Availability & Fault Tolerance: Keeping the Lights On

Imagine it’s the day of your board exam results. You, along with millions of other students, log in to the result portal at 10:00 AM. The site crashes. That is an Availability failure.

In previous posts, we discussed Throughput and Latency. Today, we tackle the most critical aspect of any production system: staying online.

Core Concepts

1. Availability

Availability is the percentage of time a system is operational and accessible to users. It’s often measured in “nines”:

99%: Down for 3.65 days/year.
99.99% (“Four Nines”): Down for 52 minutes/year.
99.999% (“Five Nines”): Down for 5 minutes/year.

2. Fault Tolerance

Fault Tolerance is the ability of a system to continue operating properly in the event of the failure of some of its components.

Example: If one engine of an airplane fails, the plane can still fly. The plane is Fault Tolerant.

3. Single Point of Failure (SPOF)

A part of a system that, if it fails, stops the entire system from working.

Monoliths vs. Distributed Systems

The architectural choice you make dictates your system’s survival strategy.

Feature	Monolithic Architecture	Distributed System
Structure	All-in-one bundle	Modular, spread across nodes
Failure Mode	SPOF: If the server crashes, everything dies.	Resilient: If one node dies, others take over.
Availability	Low (Requires downtime for updates/crashes)	High (Zero-downtime deployments)
Recovery	Reboot the entire beast	Automatic failover

  graph TD
    subgraph Monolith [Monolithic System - SPOF]
        User1[User] --> Server[Single Server]
        Server -.-> Crash[X Crash]
        Crash -.-> Down[System Offline]
        style Server fill:#ff9999
    end

    subgraph Distributed [Distributed System - Fault Tolerant]
        User2[User] --> LB[Load Balancer]
        LB --> NodeA[Node A]
        LB --> NodeB[Node B]
        NodeA -.-> Fail[X Fail]
        LB ==Failover==> NodeB
        style NodeA fill:#ff9999
        style NodeB fill:#99ff99
    end

The Secret Sauce: Replication

How do distributed systems achieve high availability? Redundancy.

We don’t just rely on one server. We Replicate everything.

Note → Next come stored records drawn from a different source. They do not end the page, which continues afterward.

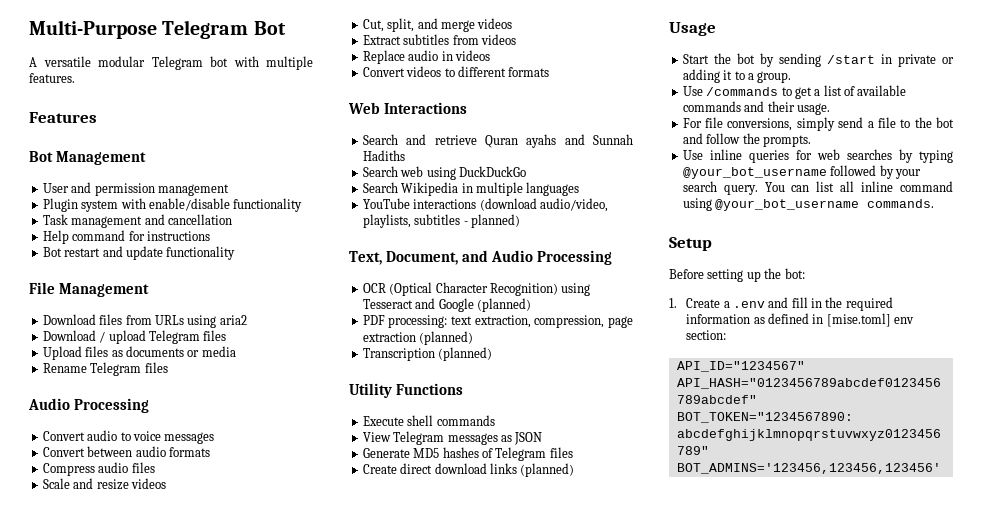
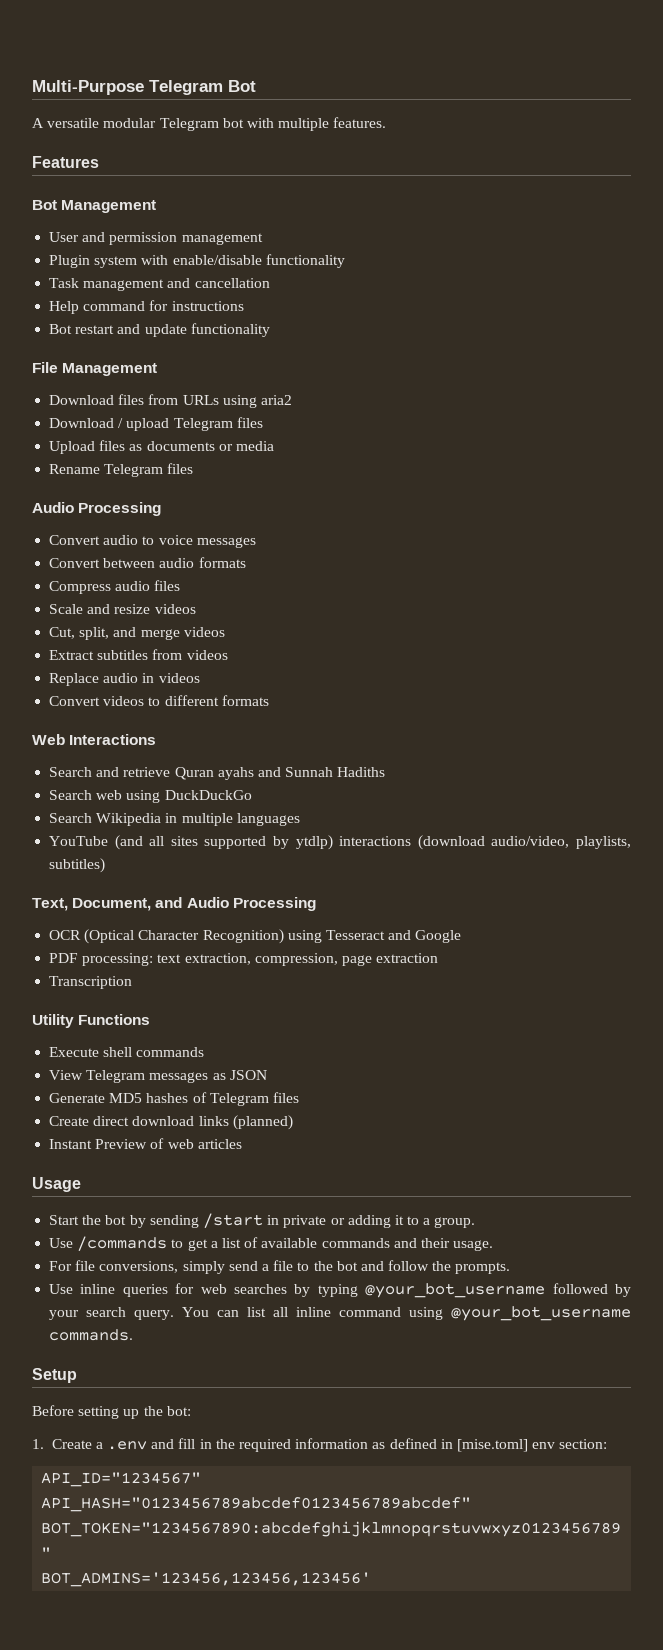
- YouTube interactions (download audio/video, playlists, subtitles - planned)
+ YouTube (and all sites supported by ytdlp) interactions (download audio/video, playlists, subtitles)
- OCR (Optical Character Recognition) using Tesseract and Google (planned)
+ OCR (Optical Character Recognition) using Tesseract and Google
- PDF processing: text extraction, compression, page extraction (planned)
+ PDF processing: text extraction, compression, page extraction
- Transcription (planned)
+ Transcription
+ Instant Preview of web articles

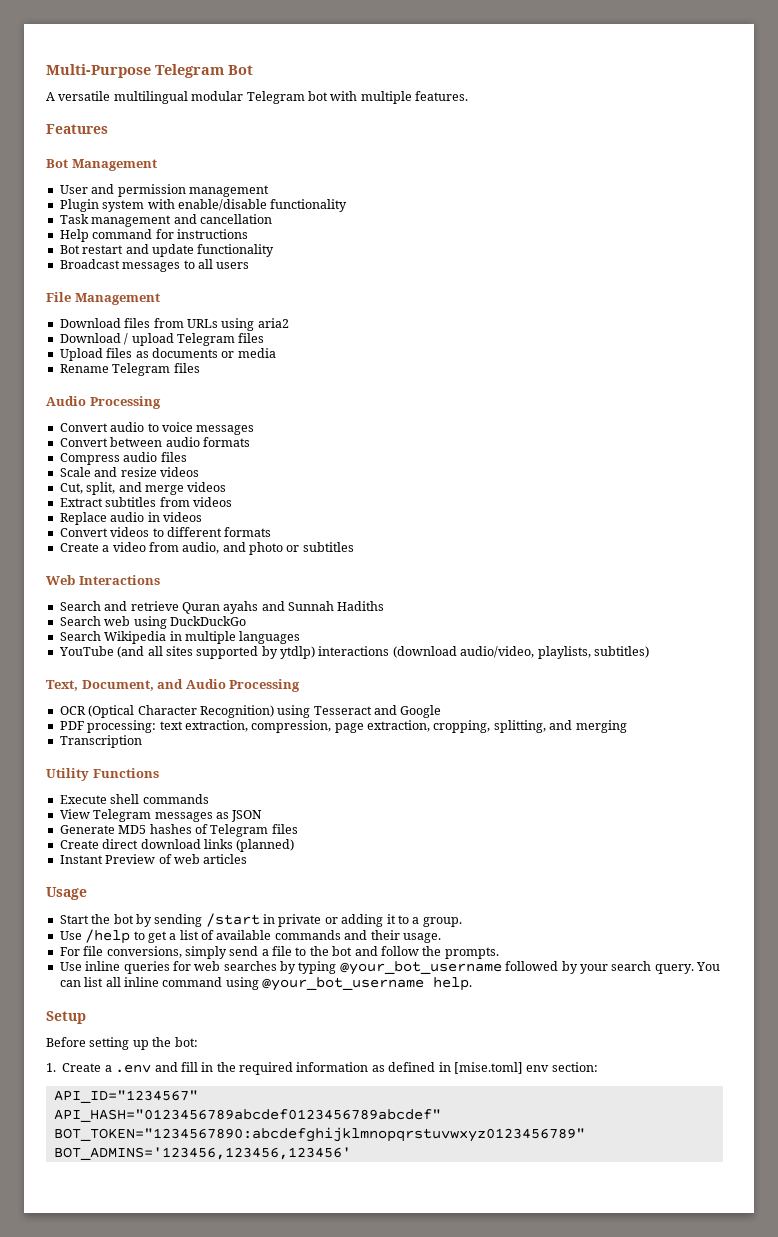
- A versatile modular Telegram bot with multiple features.
+ A versatile multilingual modular Telegram bot with multiple features.
+ Broadcast messages to all users
+ Create a video from audio, and photo or subtitles
- PDF processing: text extraction, compression, page extraction
+ PDF processing: text extraction, compression, page extraction, cropping, splitting, and merging
- Use /commands to get a list of available commands and their usage.
+ Use /help to get a list of available commands and their usage.
- You can list all inline command using @your_bot_username commands.
+ You can list all inline command using @your_bot_username help.

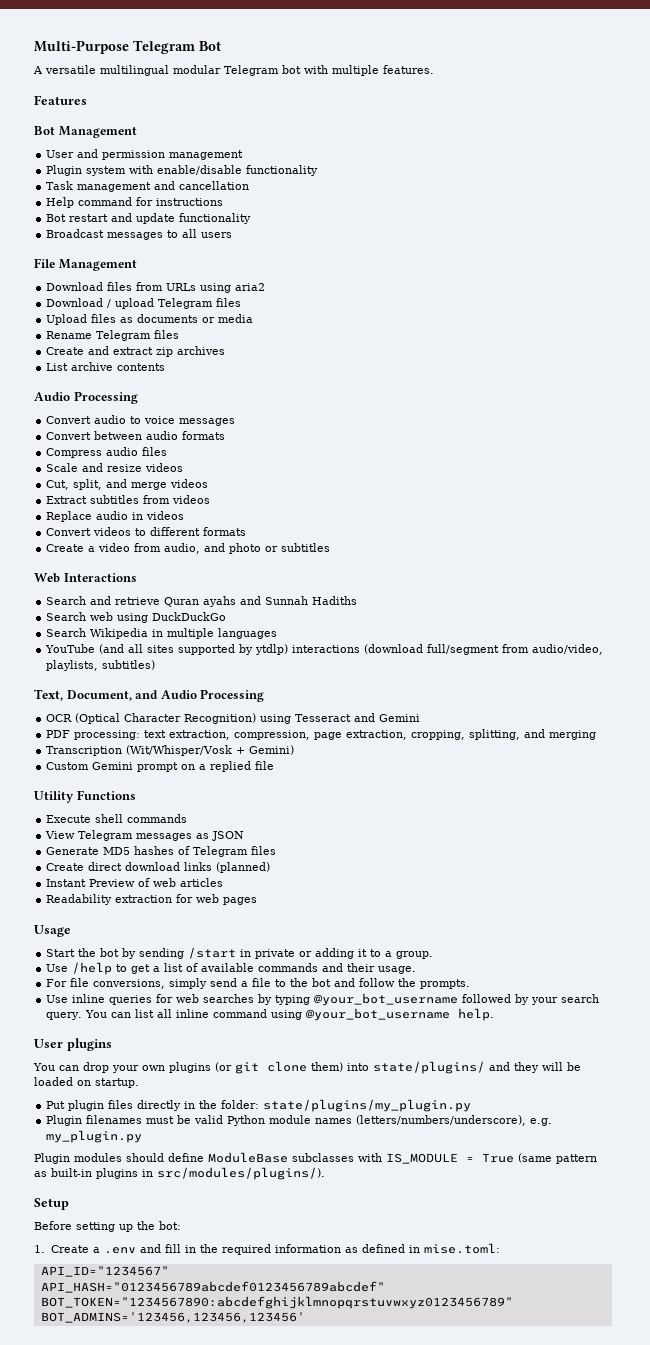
+ Create and extract zip archives
+ List archive contents
- YouTube (and all sites supported by ytdlp) interactions (download audio/video, playlists, subtitles)
+ YouTube (and all sites supported by ytdlp) interactions (download full/segment from audio/video, playlists, subtitles)
- OCR (Optical Character Recognition) using Tesseract and Google
+ OCR (Optical Character Recognition) using Tesseract and Gemini
- Transcription
+ Transcription (Wit/Whisper/Vosk + Gemini)
+ Custom Gemini prompt on a replied file
+ Readability extraction for web pages
+ User plugins
+ You can drop your own plugins (or git clone them) into state/plugins/ and they will be loaded on startup.
+ Put plugin files directly in the folder: state/plugins/my_plugin.py
+ Plugin filenames must be valid Python module names (letters/numbers/underscore), e.g. my_plugin.py
+ Plugin modules should define ModuleBase subclasses with IS_MODULE = True (same pattern as built-in plugins in src/modules/plugins/).
- 1. Create a .env and fill in the required information as defined in [mise.toml] env section:
+ 1. Create a .env and fill in the required information as defined in mise.toml:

Application Replication: Run the same code on 10 different servers. If 3 crash, 7 are still running.
Data Replication: Store your user data on a primary database and sync it to a standby replica. If the primary burns down, the standby takes over.
Geographic Replication: Don’t put all servers in one data center. If the entire underlying power grid of a region fails, your app typically keeps running from a different region.

The ACID Trade-off

In databases, replication introduces complexity. If you write data to Node A, it takes time to copy to Node B. This touches on the CAP Theorem (Consistency vs. Availability), which we will cover in depth later.

Real-Life Examples

1. Amazon Shopping (Prime Day)

On Prime Day, traffic spikes 100x. Amazon uses thousands of microservices distributed across the globe. If the “Reviews” service crashes, you can still buy items. The system degrades gracefully rather than failing completely.

2. Google Search

Google indexes the web across thousands of machines. If the specific server holding the index for “SpaceX” fails, a replica immediately answers your query. You, the user, never know a failure occurred.

Conclusion

Monoliths put all eggs in one basket. If that basket drops, you have a mess. Distributed Systems accept that failure is inevitable. Hard drives die, networks cut out, and power fails. By designing with Fault Tolerance and Replication in mind, we build systems that can survive the chaos of the real world.